ASSIGNMENT:
What are the lines from the one containing "HELI | Last: 5.250 -> 5.280" through the last line of the records below? Return them exactly, leaving out pictures.

[Before and after images]

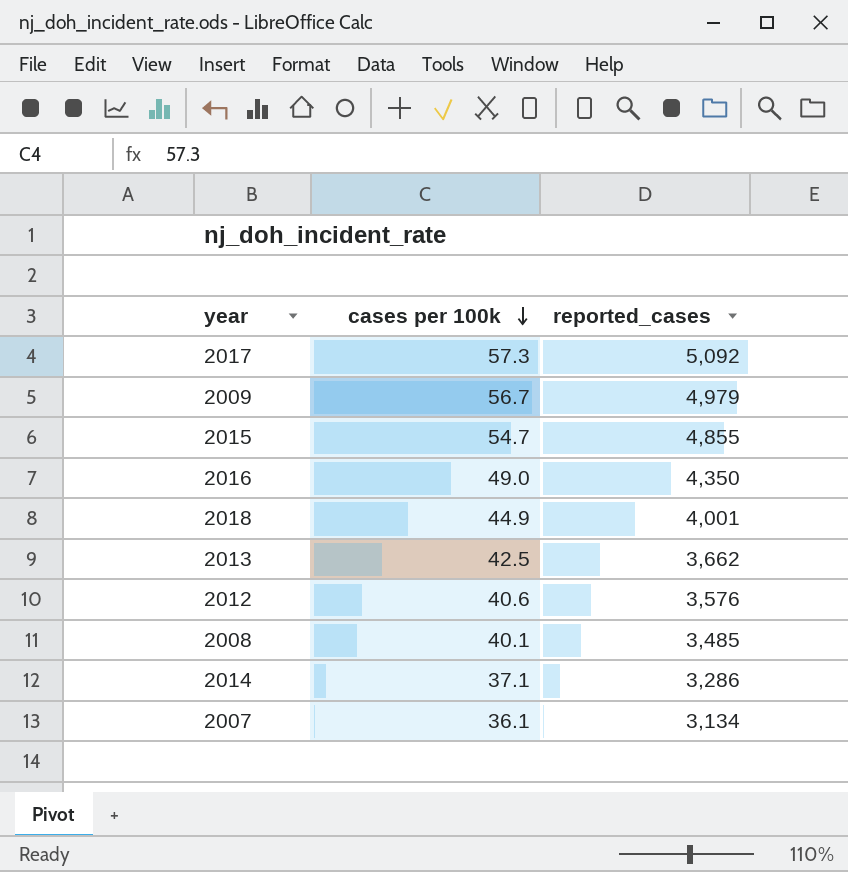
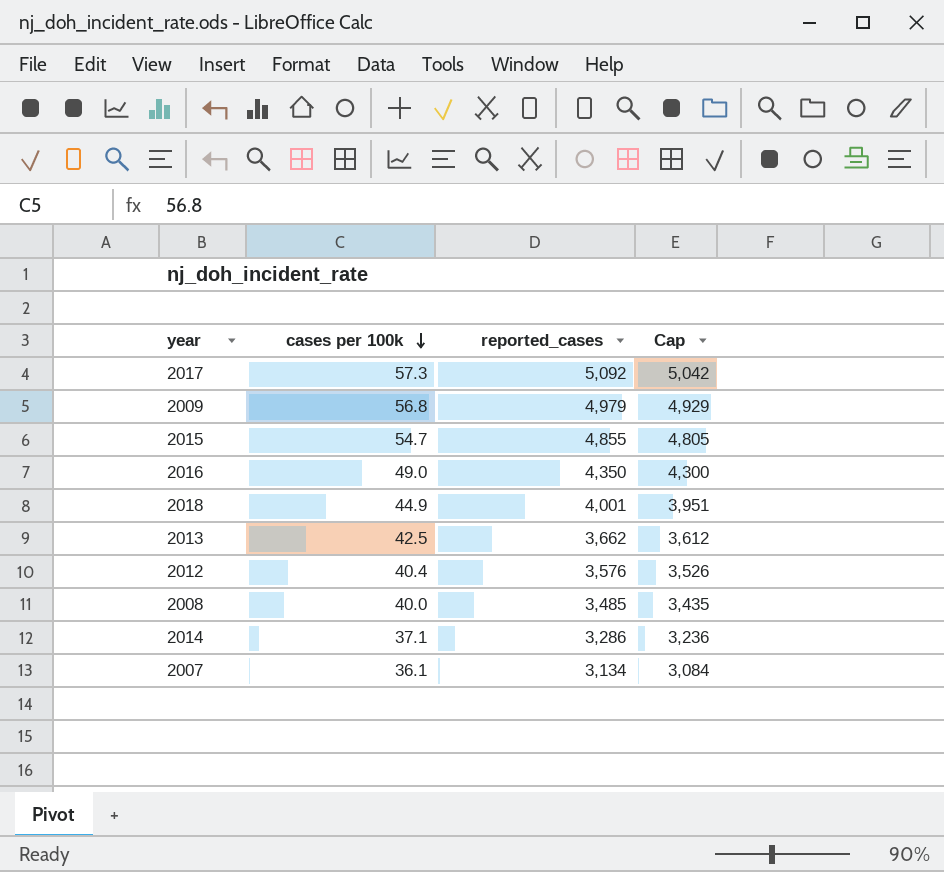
column Cap | formula: none -> [reported_cases] - 50
2009 | cases per 100k: 56.7 -> 56.8
2012 | cases per 100k: 40.6 -> 40.4
2008 | cases per 100k: 40.1 -> 40.0

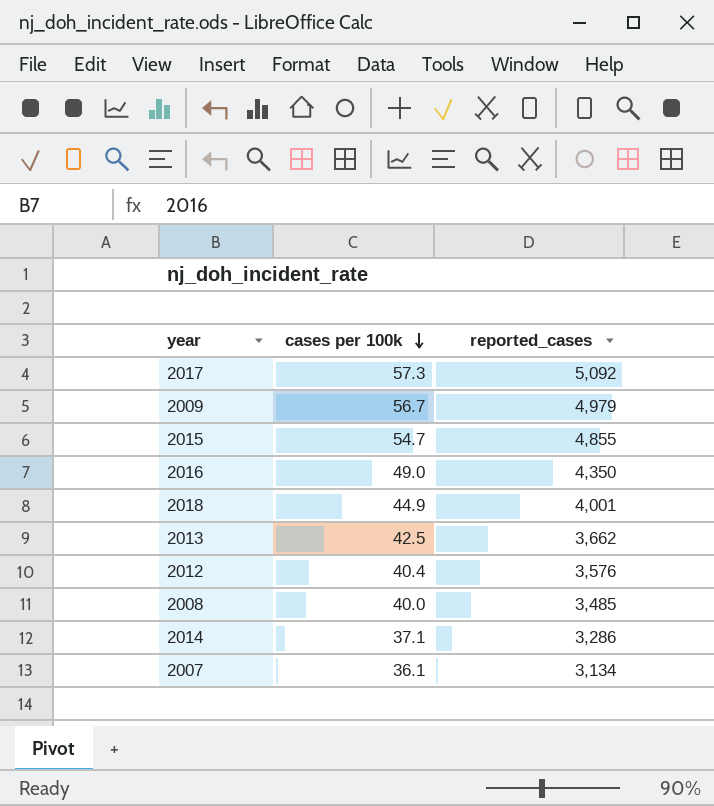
column Cap | formula: [reported_cases] - 50 -> none
2009 | cases per 100k: 56.8 -> 56.7

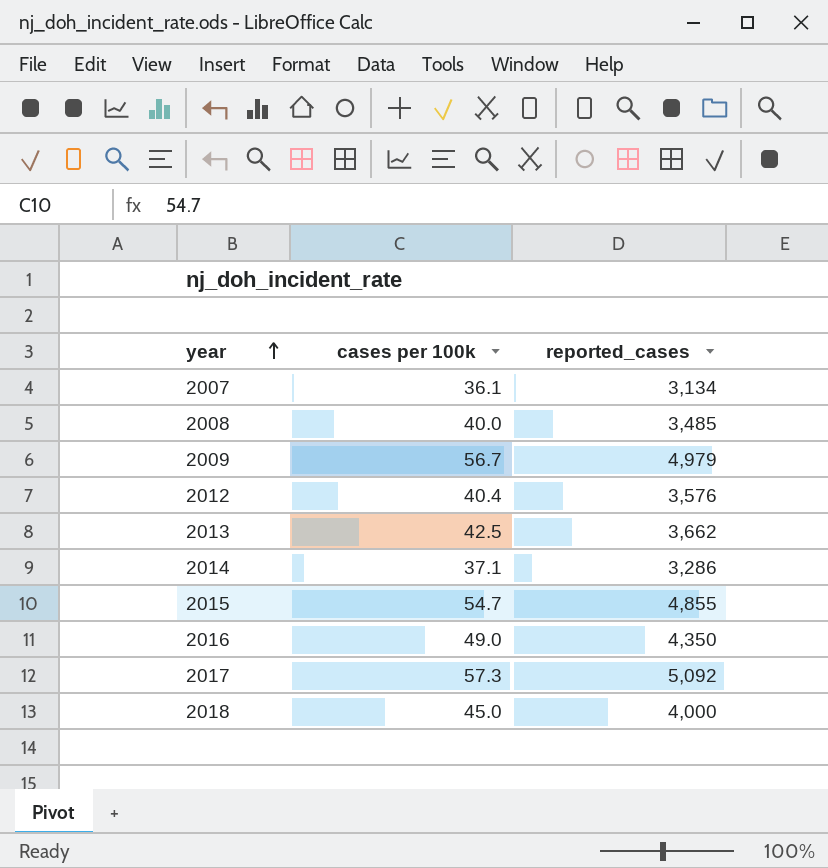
row order: cases per 100k descending -> year ascending
2018 | cases per 100k: 44.9 -> 45.0
2018 | reported_cases: 4,001 -> 4,000

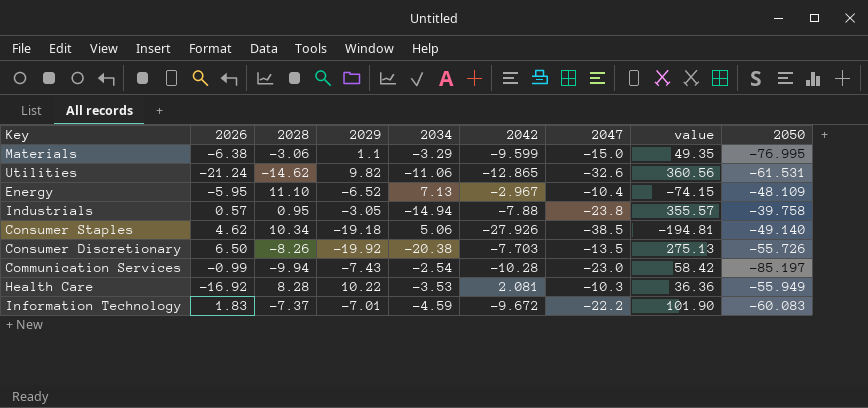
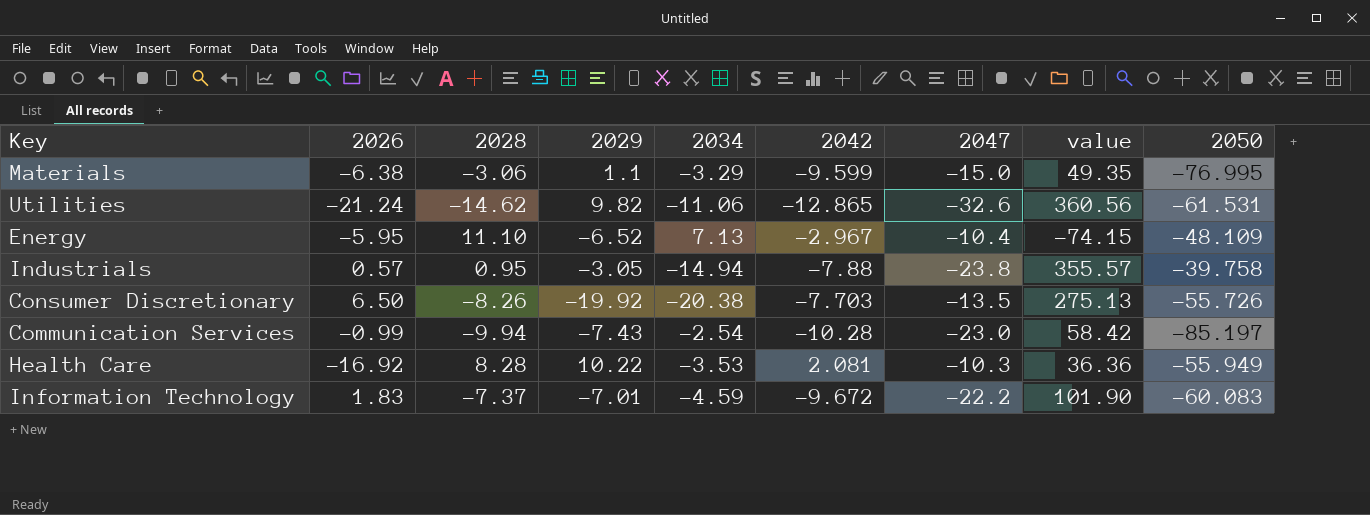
row Consumer Staples: 4.62 | 10.34 | -19.18 | 5.06 | -27.926 | -38.5 | -194.81 | -49.140 -> none

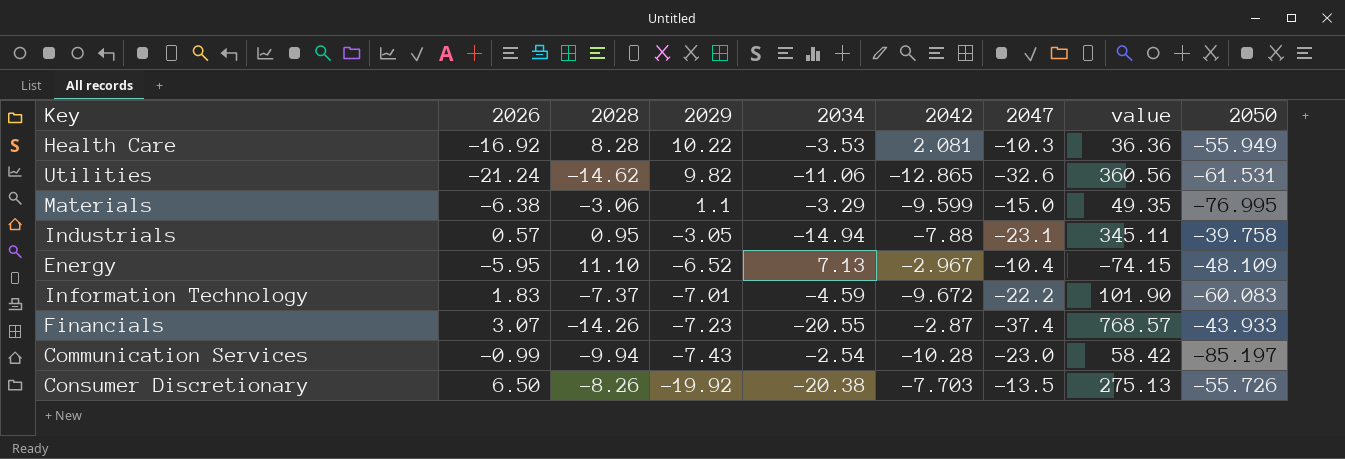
row order: none -> 2029 descending
Industrials | 2047: -23.8 -> -23.1
Industrials | value: 355.57 -> 345.11
row Financials: none -> 3.07 | -14.26 | -7.23 | -20.55 | -2.87 | -37.4 | 768.57 | -43.933

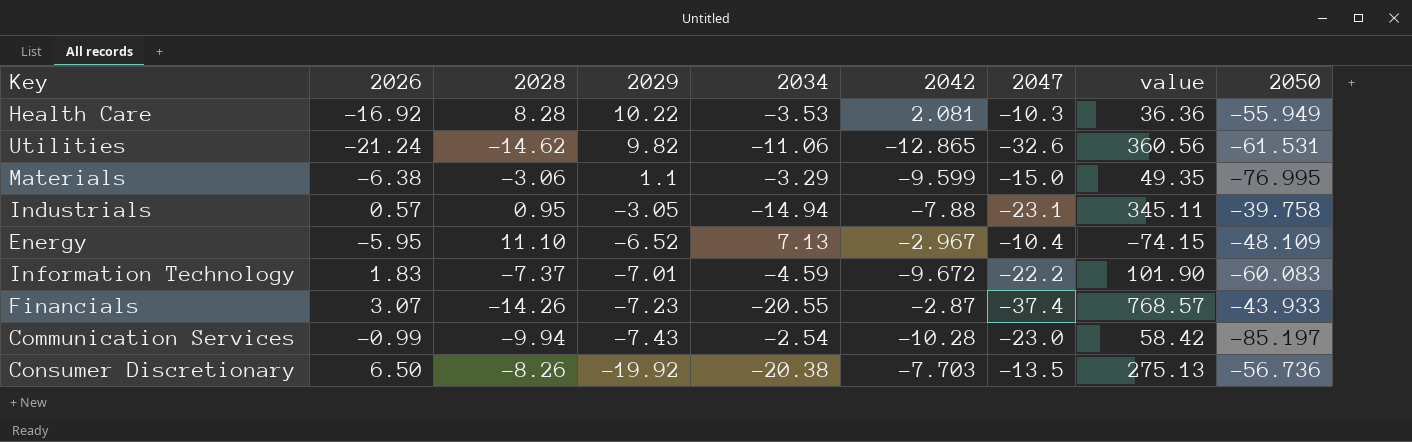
Consumer Discretionary | 2050: -55.726 -> -56.736

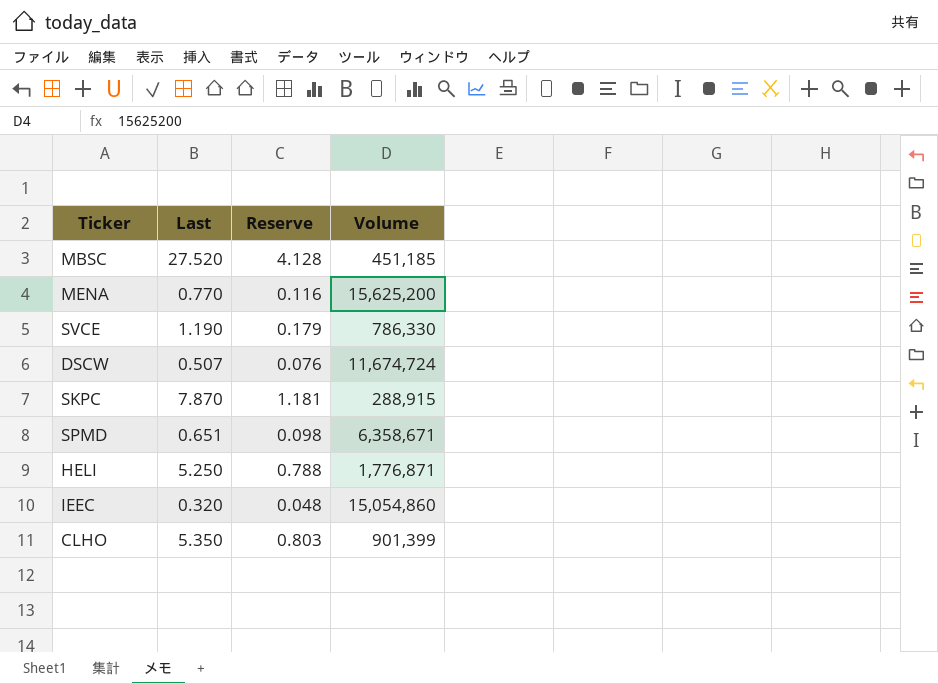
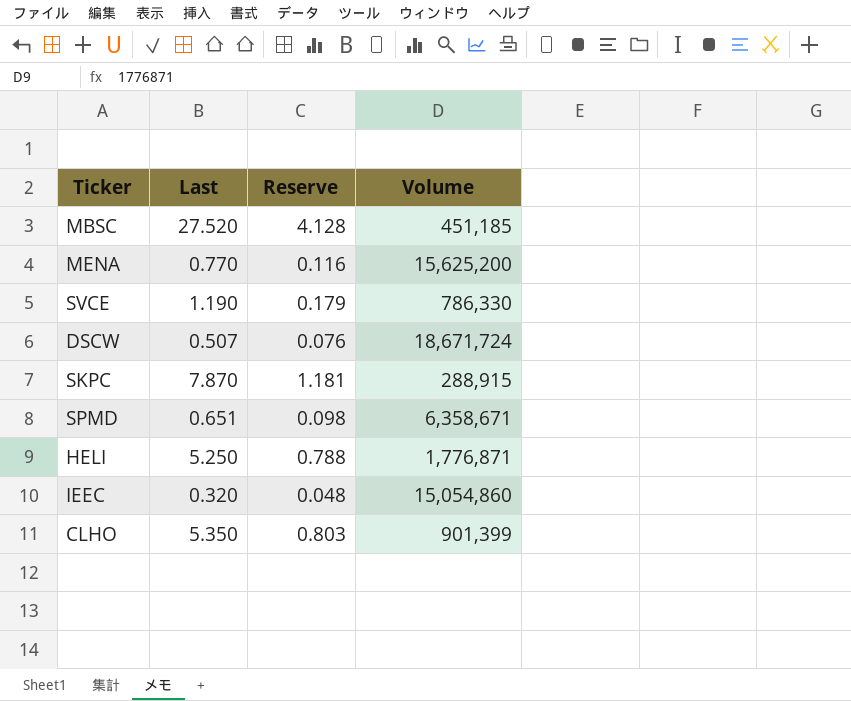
DSCW | Volume: 11,674,724 -> 18,671,724

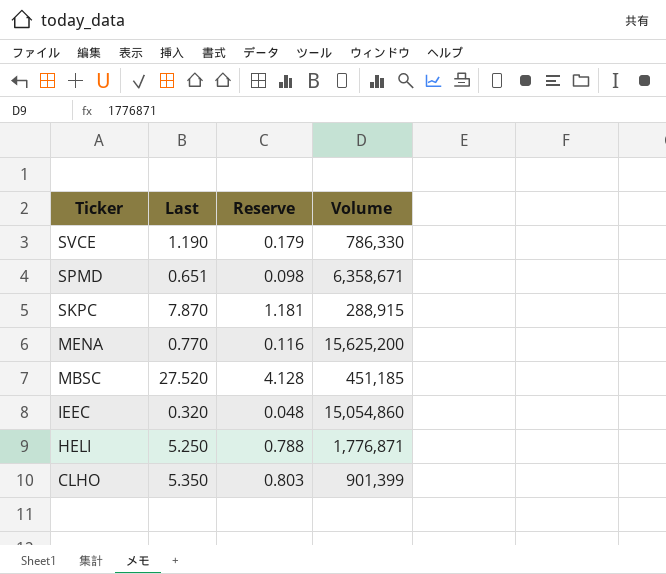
row order: none -> Ticker descending
row DSCW: 0.507 | 0.076 | 18,671,724 -> none

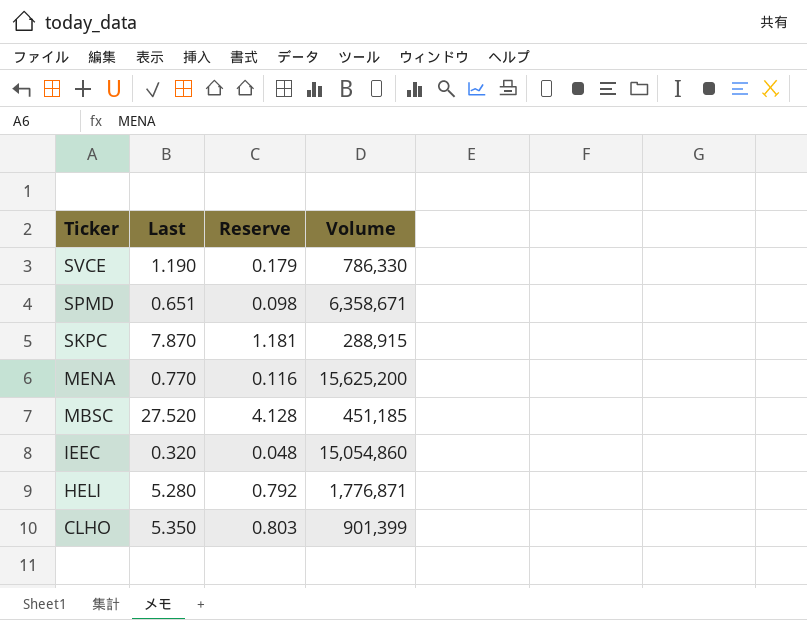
HELI | Last: 5.250 -> 5.280
HELI | Reserve: 0.788 -> 0.792

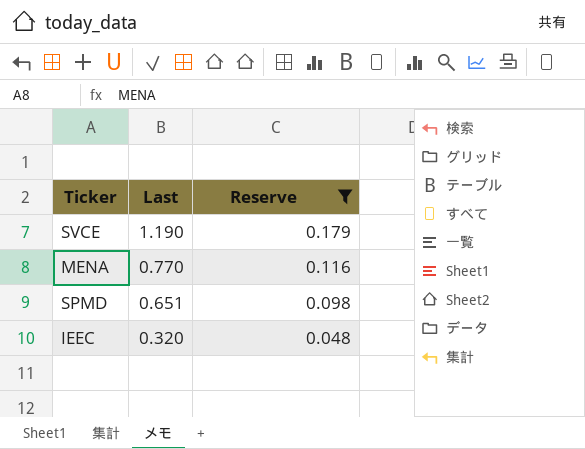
filter: none -> Reserve <= 0.179
row order: Ticker descending -> Last descending
column Volume | position: 4 -> none

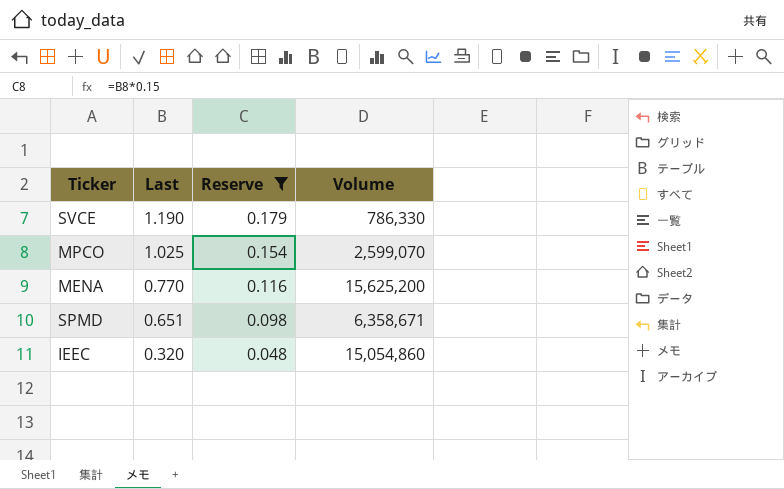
column Volume | position: none -> 4
row MPCO: none -> 1.025 | 0.154 | 2,599,070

EXERCISE OUTPUT:
HELI | Last: 5.250 -> 5.280
HELI | Reserve: 0.788 -> 0.792

filter: none -> Reserve <= 0.179
row order: Ticker descending -> Last descending
column Volume | position: 4 -> none

column Volume | position: none -> 4
row MPCO: none -> 1.025 | 0.154 | 2,599,070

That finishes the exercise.